January 25, 2009 by Parallax · Leave a Comment 

img_1275The depth of darkness is Dickensian on The Old High Street. Piss-yellow light seeps into Folkestone’s black night. I walk up the hill towards the source of the fast-food stench. The fugg rolls past, down to the sickly harbour. Old businesses are dead and dying, young ones are alive and trying to kick. Deserted laundromats and chic galleries, cheap arcades neon lit like a vision of hell, old curiosity shops, cafe bars and coffee houses, bric-a-brac and urbane cafes. The quick and the dead.

It’s like watching a dying animal give birth. Never mind the works of art in Folkestone, Folkestone is the work of art. See it now before it dies.

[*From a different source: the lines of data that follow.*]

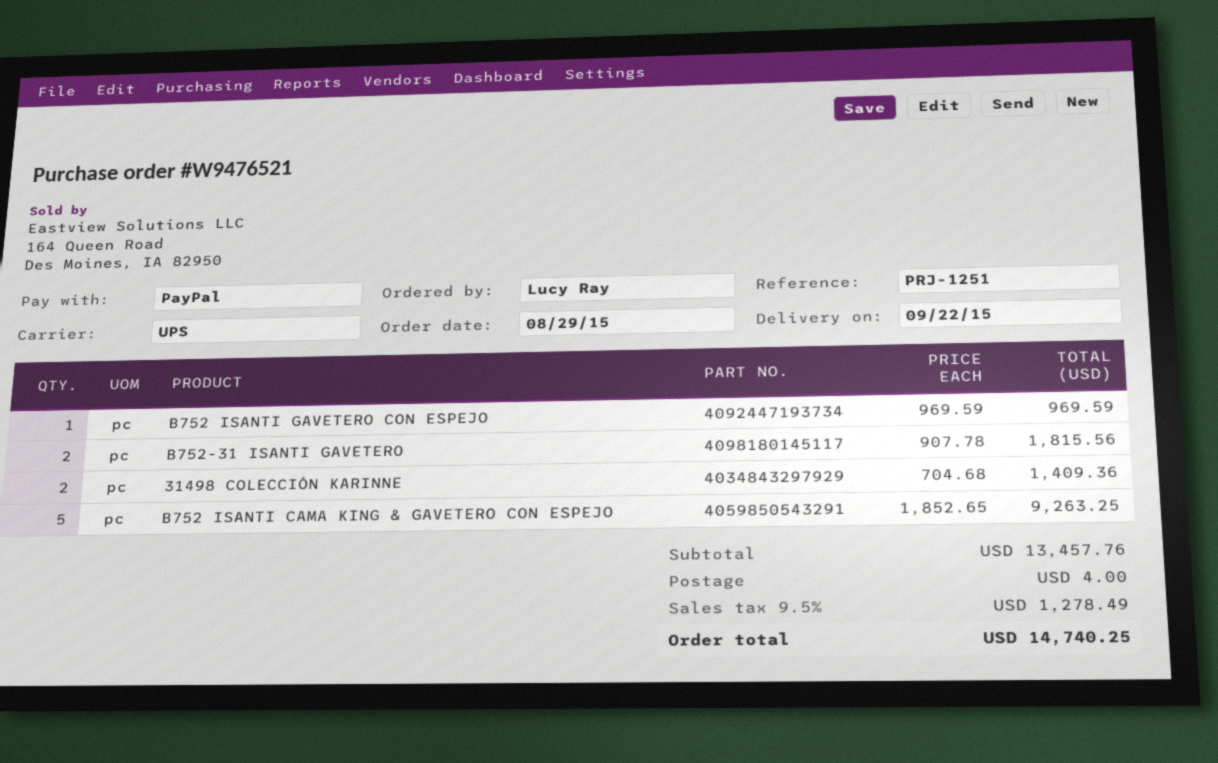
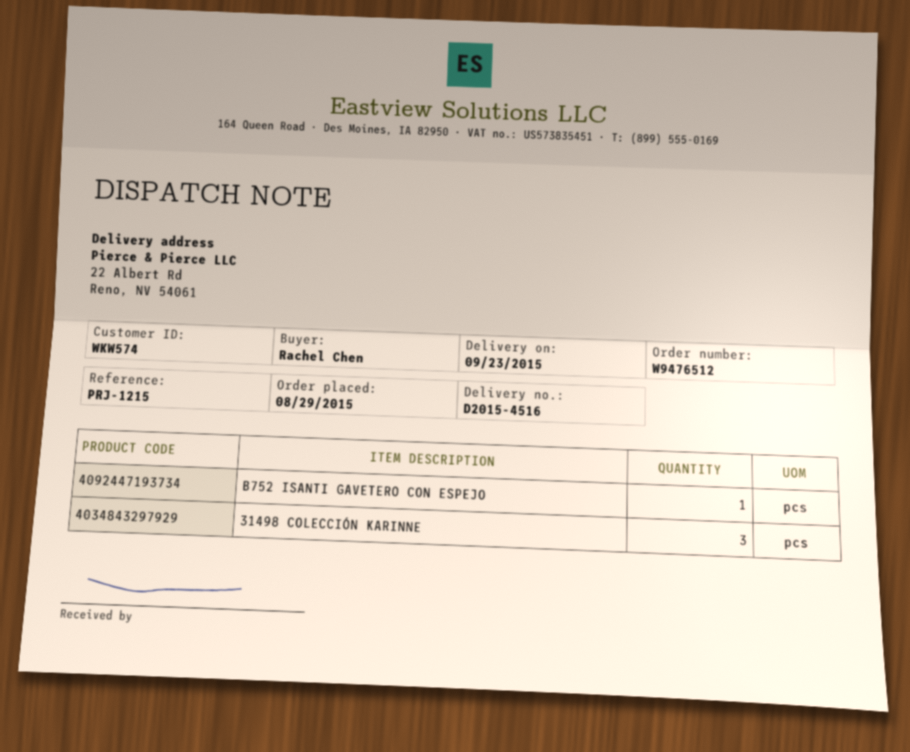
order number: W9476521 -> W9476512
delivery date: 2015-09-22 -> 2015-09-23
reference: PRJ-1251 -> PRJ-1215
ordered by: Lucy Ray -> Rachel Chen
B752-31 ISANTI GAVETERO: 2 -> none
31498 COLECCIÓN KARINNE: 2 -> 3
B752 ISANTI CAMA KING & GAVETERO CON ESPEJO: 5 -> none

The Old High Street is brown ale in your cappucino, it is mud in your eye and beautiful paintings, it’s a boutique hotel readying itself for a first visitor, sometime, any time, and a Christian bookshop teleported from Old Dublin, birth control models intact and graphic.

A drunk walks behind, muttering darkly. I wonder will he attack me. He remarks on the weather, I let him slip by, he mentions the cold again. This time I answer, because he isn’t a threat, or a photo opportunity, but just a genial young man in the cold, with a few too many drinks inside.

I walk back to the car through the super-real light. Tribal teens bored and posturing, a bag lady, a corporate coffee shop. I am not sure if this is the still-born future or the dawn of something real. I’ll keep on taking my photographs, and see what happens.